Sunday, March 6, 2011

Hamilton Health Sciences (February 28, 2011)

It was definitely a good night for photos last Monday. While I was walking to the bus stop by McMaster Health Sciences, I decided to take some pictures of the hospital. As I've mentioned before in this blog, I love the extremes created by night-time lighting and the unfamiliarity they imbue.



This green was a really eerie colour. "The X-Files" is one of my favourite TV shows, and this picture reminds me of something from one of those government test sites where alien foetuses are suspended in rows of dimly-lit glass tanks.



Something ghostly about this. It's probably an elevator shaft and/or a stairwell, but the effect is again altered by the pale fuzzed glow from what looks like bright florescent light, pushing up against the glass. It reminds me of driving though Hamilton's east end late at night, seeing the industrial areas lit up bright and somehow completely different, mysterious and enthralling, nothing like the grey jumble revealed in daylight.
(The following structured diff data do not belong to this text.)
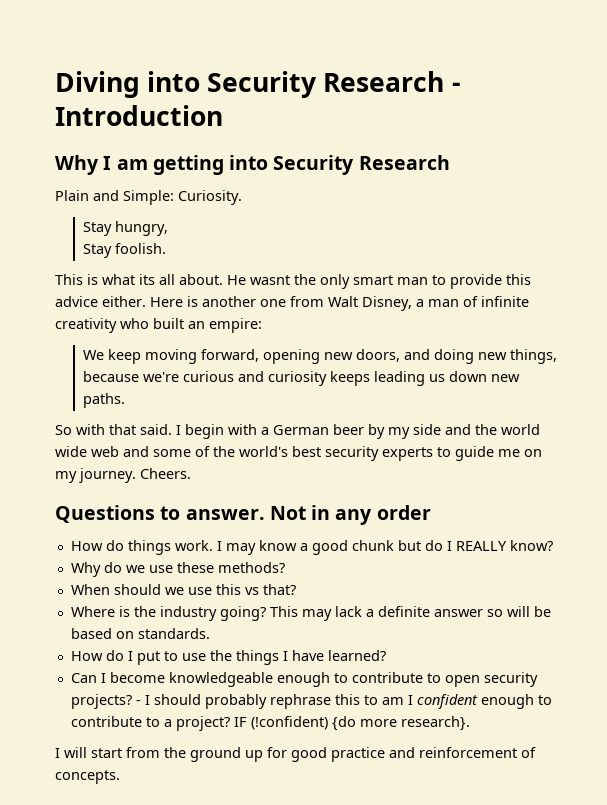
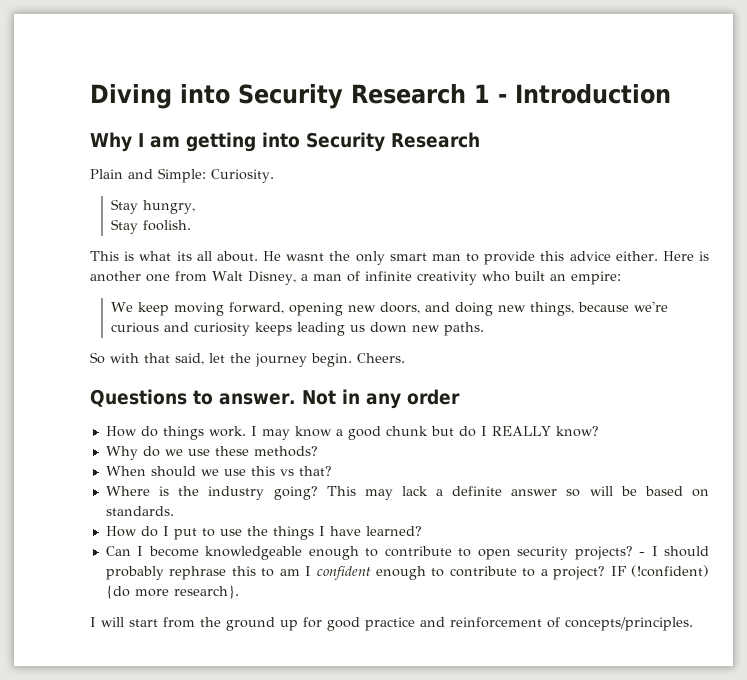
(445, 81) none -> [474,84,490,103] 1
[140,424,540,439] [55,446,542,461] [55,468,136,483] said. I begin with a German beer by my side and the world wide web and some of the world's best security experts to guide me on my journey. -> [175,353,352,367] said, let the journey begin.
[55,770,120,784] concepts. -> [565,617,693,631] concepts/principles.

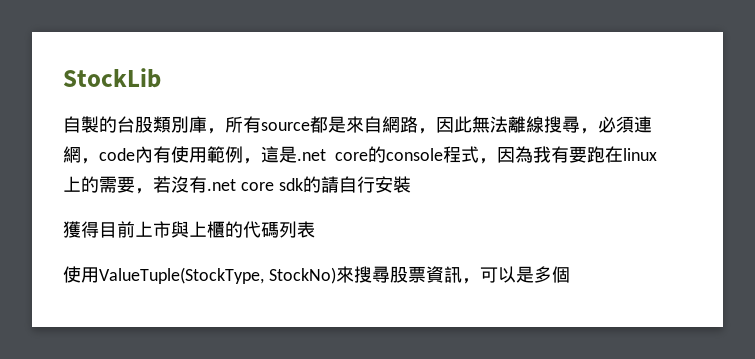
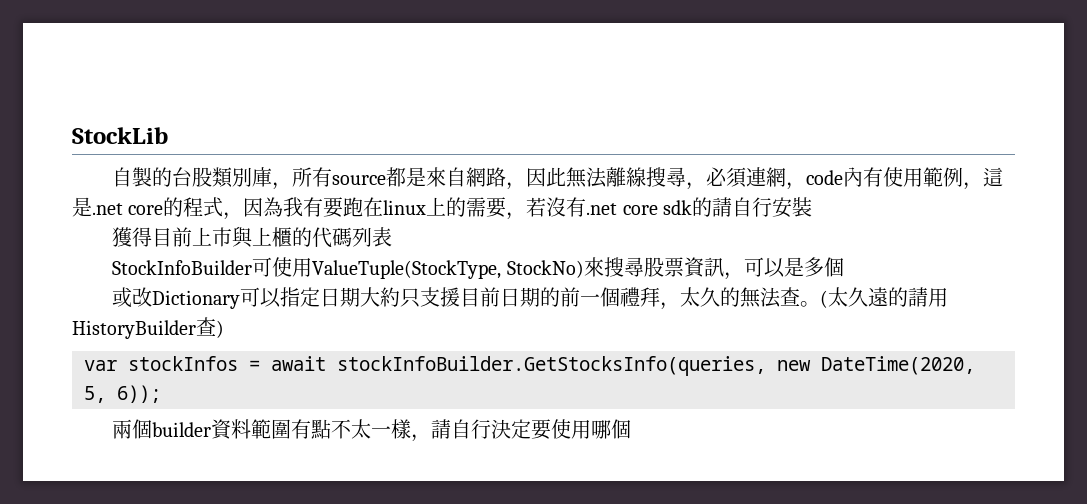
[386,148,443,161] console -> (184, 207) none
(315, 229) none -> [112,257,273,277] StockInfoBuilder可
(570, 274) none -> [112,287,949,310] [72,317,224,339] [84,356,975,376] [84,385,161,403] [112,419,632,442] // 或改Dictionary可以指定日期大約只支援目前日期的前一個禮拜，太久的無法查。(太久遠的請用HistoryBuilder查) // var stockInfos = await stockInfoBuilder.GetStocksInfo(queries, new DateTime(2020, 5, 6)); // 兩個builder資料範圍有點不太一樣，請自行決定要使用哪個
I thought this one (above) looked like a spine--a very cybernetic, exoskeletal spine.



The hospital towering like some industrial monstrosity from a Terry Gilliam movie--slabs of concrete that have that weathered staining around the edges, dim yellow light in the windows and the brightness above. I think it's the visibility of what appear to be structural bits of metal, that makes those elevator shafts seem so nakedly mechanical.



I really wanted to show the way that hanging stringy stuff, whatever it was, was lit up like a cobweb by the blue-green light next to it; and I wanted the tree shadow in there as well. The darkness with this combination of different kinds of artificial light, inside and outside, and the glass walls--those things are all adding to the effect. The orange glow in the foreground is partly cast by the lamp near the road where I'm standing.
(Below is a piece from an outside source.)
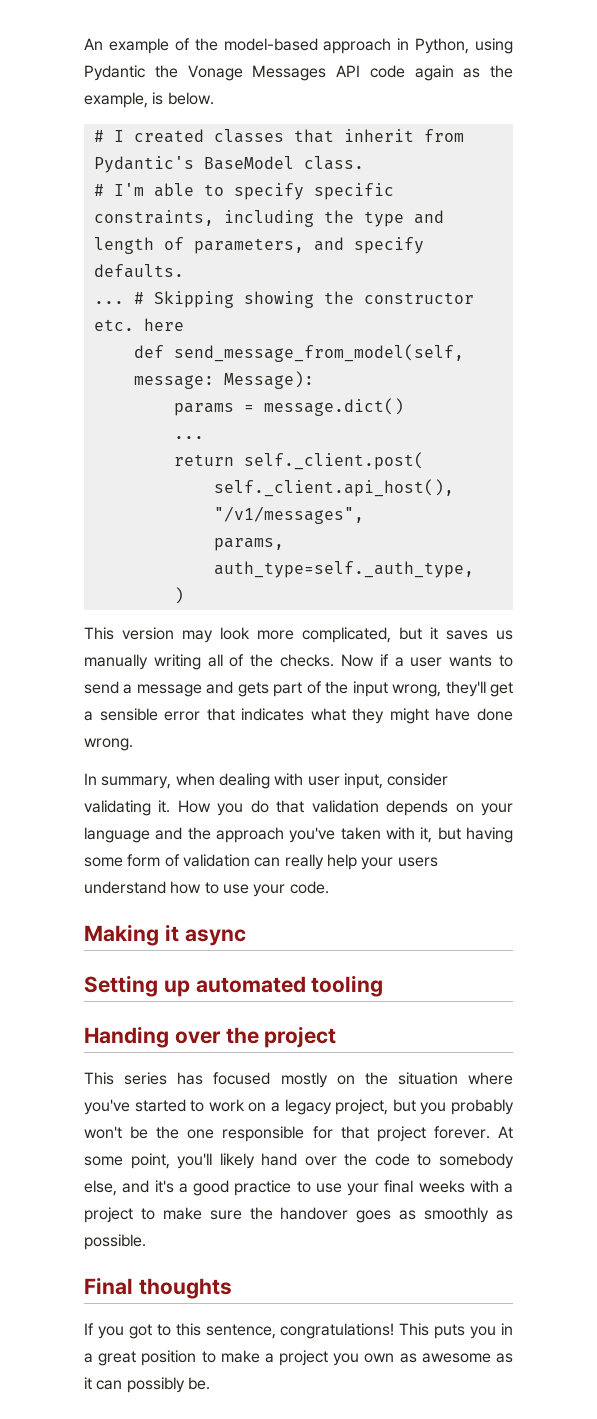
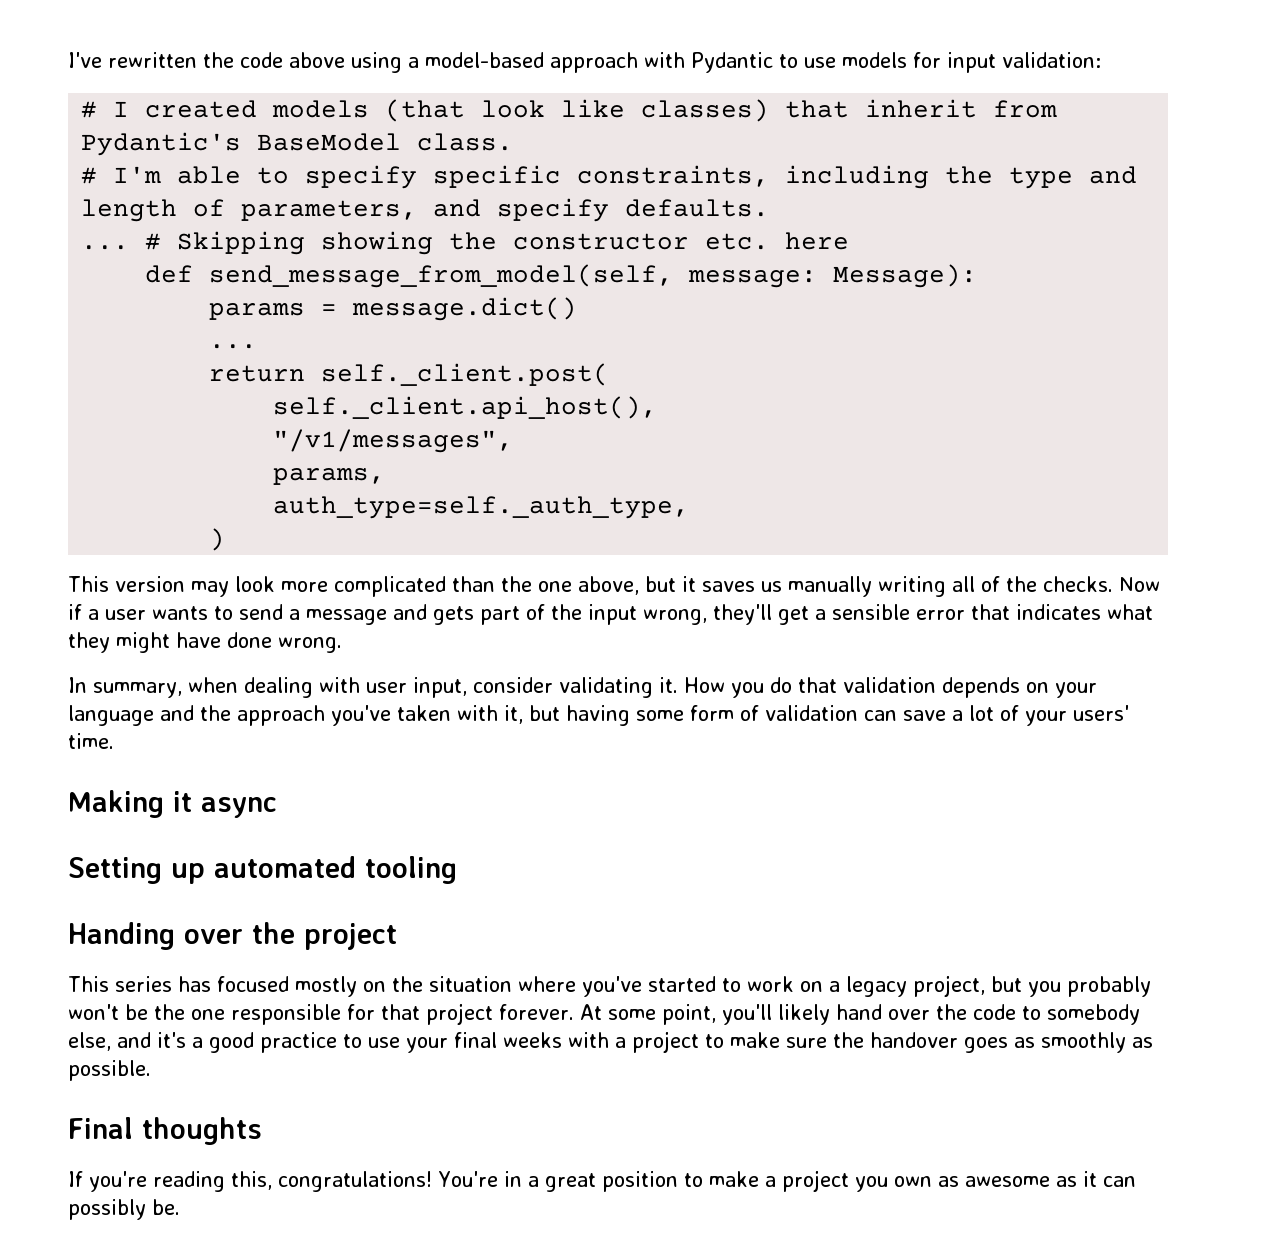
[84,38,513,54] [84,65,513,81] [84,92,214,108] [93,129,284,143] An example of the model-based approach in Python, using Pydantic the Vonage Messages API code again as the example, is below. // # I created classes -> [68,52,1101,73] [81,99,770,122] I've rewritten the code above using a model-based approach with Pydantic to use models for input validation: // # I created models (that look like classes)
[302,627,391,643] complicated, -> [334,576,639,597] complicated than the one above,
[284,854,438,870] [84,881,329,897] really help your users understand how to use your code. -> [903,705,1129,726] [68,733,114,749] save a lot of your users' time.
[97,1323,497,1339] you got to this sentence, congratulations! This puts you -> [89,1171,498,1192] you're reading this, congratulations! You're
I liked how it was hard to see anything on the wall around those windows. And you can't see anything inside, either; just this suggestion of activity signalled by the different kinds of light in each room and by the positions of the window shades.



Again with the eerie green light. Strange for that to be coming from a hospital--I suppose that's what I find a bit creepy about it. The fact that the place looks like a big industrial compound, and that I have a bad impression of hospitals being factories where doctors treat patients like objects to be processed.